_SUPPLIED MATERIAL_.
--- START ---
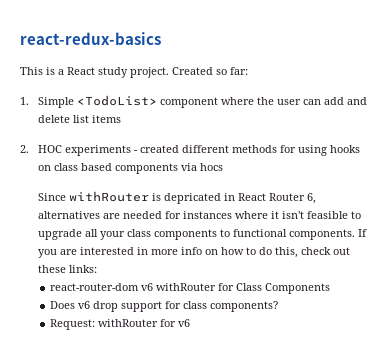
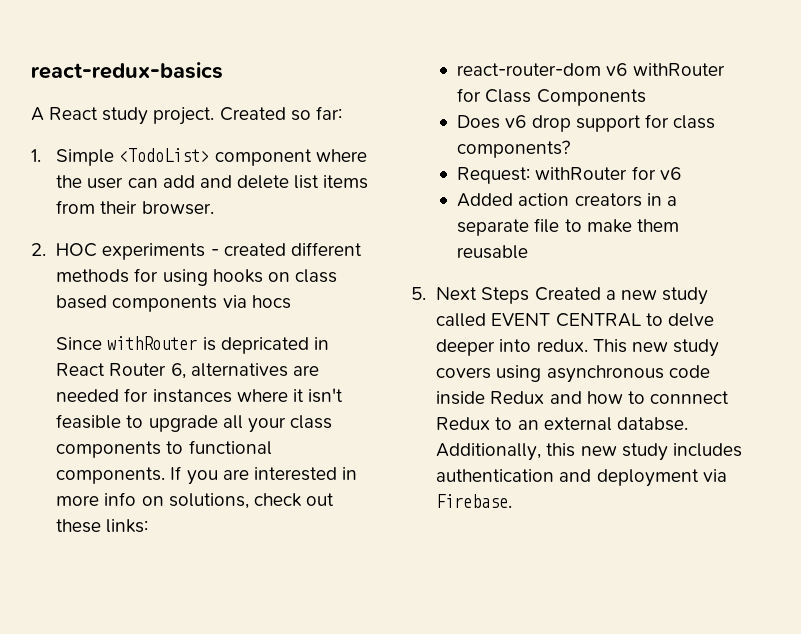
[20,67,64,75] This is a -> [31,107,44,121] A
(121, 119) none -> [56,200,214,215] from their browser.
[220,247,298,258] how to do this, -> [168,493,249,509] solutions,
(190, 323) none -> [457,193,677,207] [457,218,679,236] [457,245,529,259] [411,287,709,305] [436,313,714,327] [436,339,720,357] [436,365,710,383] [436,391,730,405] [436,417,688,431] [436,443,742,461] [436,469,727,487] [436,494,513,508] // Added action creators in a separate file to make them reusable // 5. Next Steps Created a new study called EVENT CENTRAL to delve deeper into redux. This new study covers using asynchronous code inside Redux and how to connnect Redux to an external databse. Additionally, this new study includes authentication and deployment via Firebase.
--- END ---
--- START ---
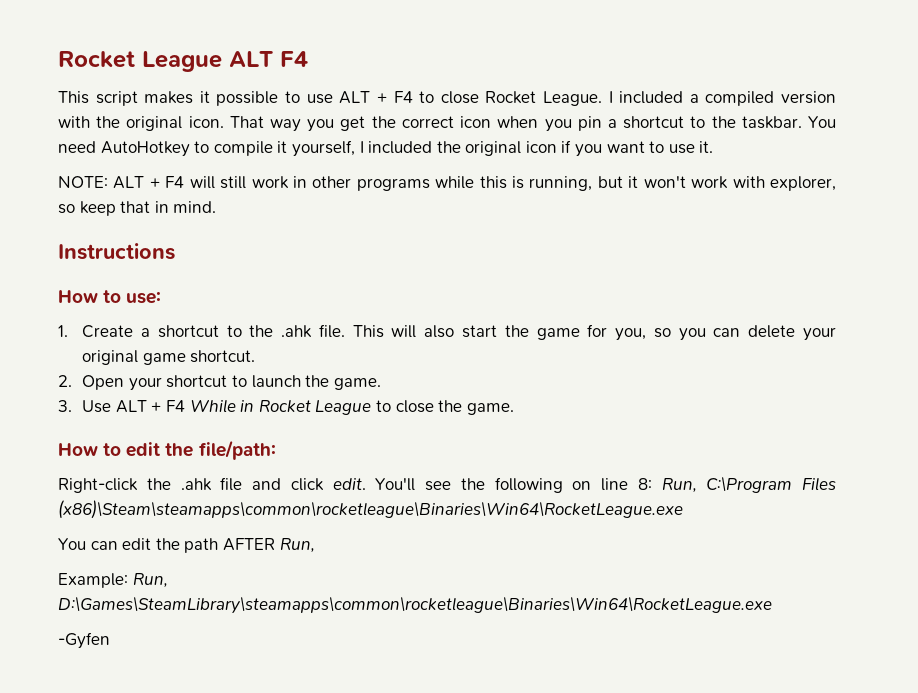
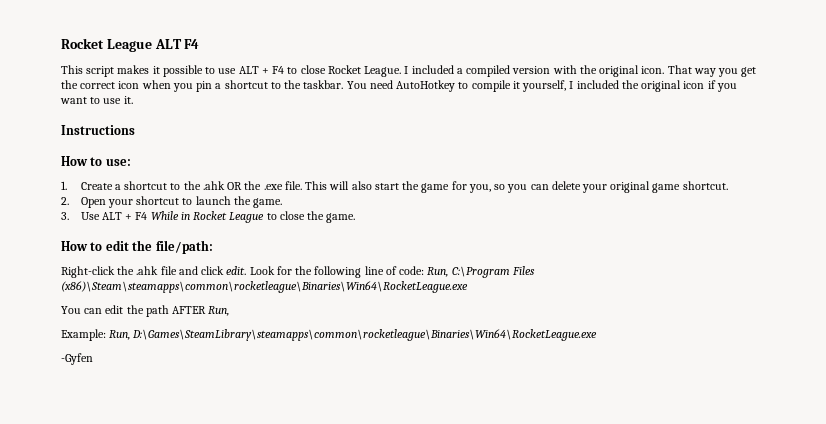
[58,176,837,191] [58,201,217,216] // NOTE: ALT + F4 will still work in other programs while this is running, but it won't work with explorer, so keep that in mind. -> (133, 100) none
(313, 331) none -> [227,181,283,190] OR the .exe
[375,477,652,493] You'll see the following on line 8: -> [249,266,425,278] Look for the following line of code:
--- END ---
--- START ---
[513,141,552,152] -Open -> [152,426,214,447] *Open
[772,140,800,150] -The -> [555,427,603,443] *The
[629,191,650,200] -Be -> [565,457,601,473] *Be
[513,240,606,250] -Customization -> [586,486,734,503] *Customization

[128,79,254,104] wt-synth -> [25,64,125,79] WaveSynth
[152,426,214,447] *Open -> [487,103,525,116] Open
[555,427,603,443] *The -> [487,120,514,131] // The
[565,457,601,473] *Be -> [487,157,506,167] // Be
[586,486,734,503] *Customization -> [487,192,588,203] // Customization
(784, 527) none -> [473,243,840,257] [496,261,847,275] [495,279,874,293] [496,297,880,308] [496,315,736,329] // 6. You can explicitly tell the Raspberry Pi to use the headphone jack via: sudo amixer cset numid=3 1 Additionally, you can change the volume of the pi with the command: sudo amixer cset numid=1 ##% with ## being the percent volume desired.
--- END ---
_TASK DESCRIPTION_. Going through the listing above, count the lines in which the word "Open" appears, and give only the number.

_RESULT_. 2